## [INPUT DATA]
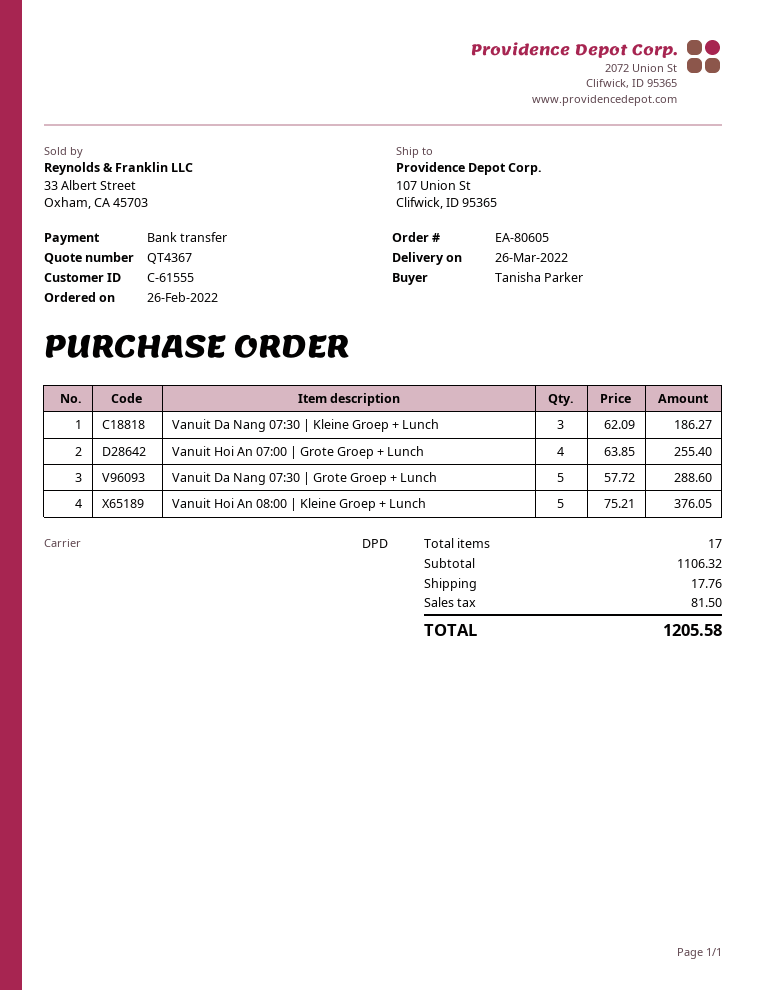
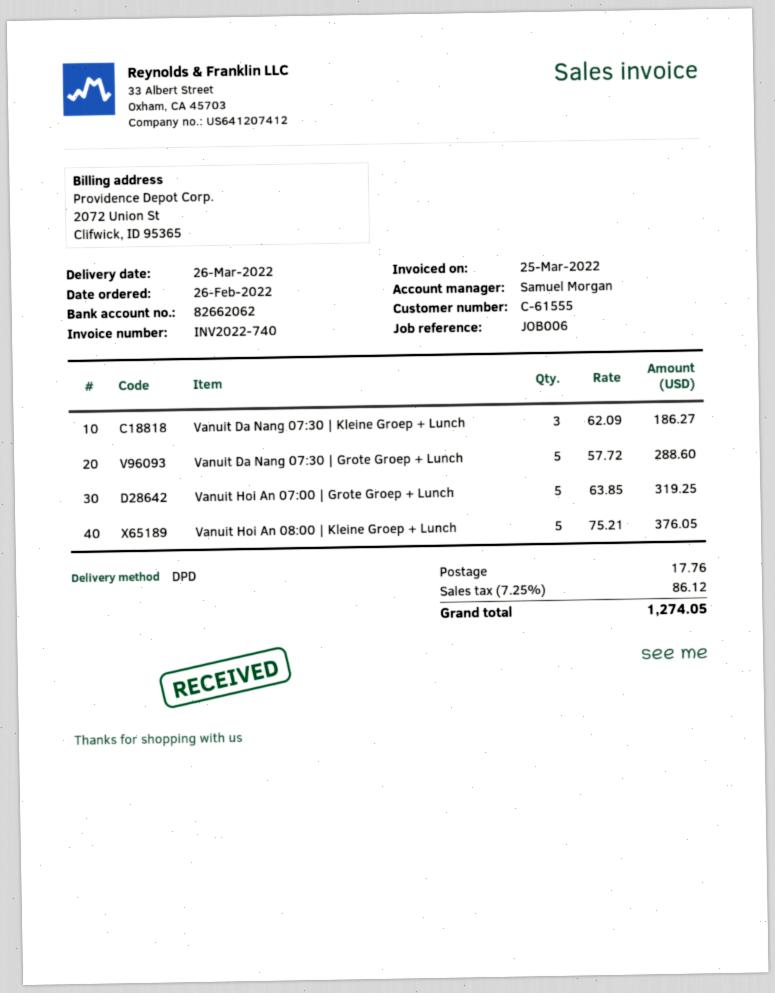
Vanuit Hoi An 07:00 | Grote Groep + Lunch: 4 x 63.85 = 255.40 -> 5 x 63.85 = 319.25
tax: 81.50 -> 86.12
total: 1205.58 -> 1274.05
==
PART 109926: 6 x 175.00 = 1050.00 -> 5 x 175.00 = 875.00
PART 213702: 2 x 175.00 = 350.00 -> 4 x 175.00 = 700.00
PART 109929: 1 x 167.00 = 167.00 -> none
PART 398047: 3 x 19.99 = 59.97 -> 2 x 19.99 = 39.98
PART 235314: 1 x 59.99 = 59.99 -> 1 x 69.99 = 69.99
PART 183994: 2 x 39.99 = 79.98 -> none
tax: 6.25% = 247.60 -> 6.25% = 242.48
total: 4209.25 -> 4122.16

## [PROBLEM REQUIREMENTS]
The answer is the lines above between the line holding "Vanuit Hoi An" and the line holding "total: 1205.58 -> 1274.05", inclusive, each written out exactly, and no others.

## [WRITTEN RESPONSE]
Vanuit Hoi An 07:00 | Grote Groep + Lunch: 4 x 63.85 = 255.40 -> 5 x 63.85 = 319.25
tax: 81.50 -> 86.12
total: 1205.58 -> 1274.05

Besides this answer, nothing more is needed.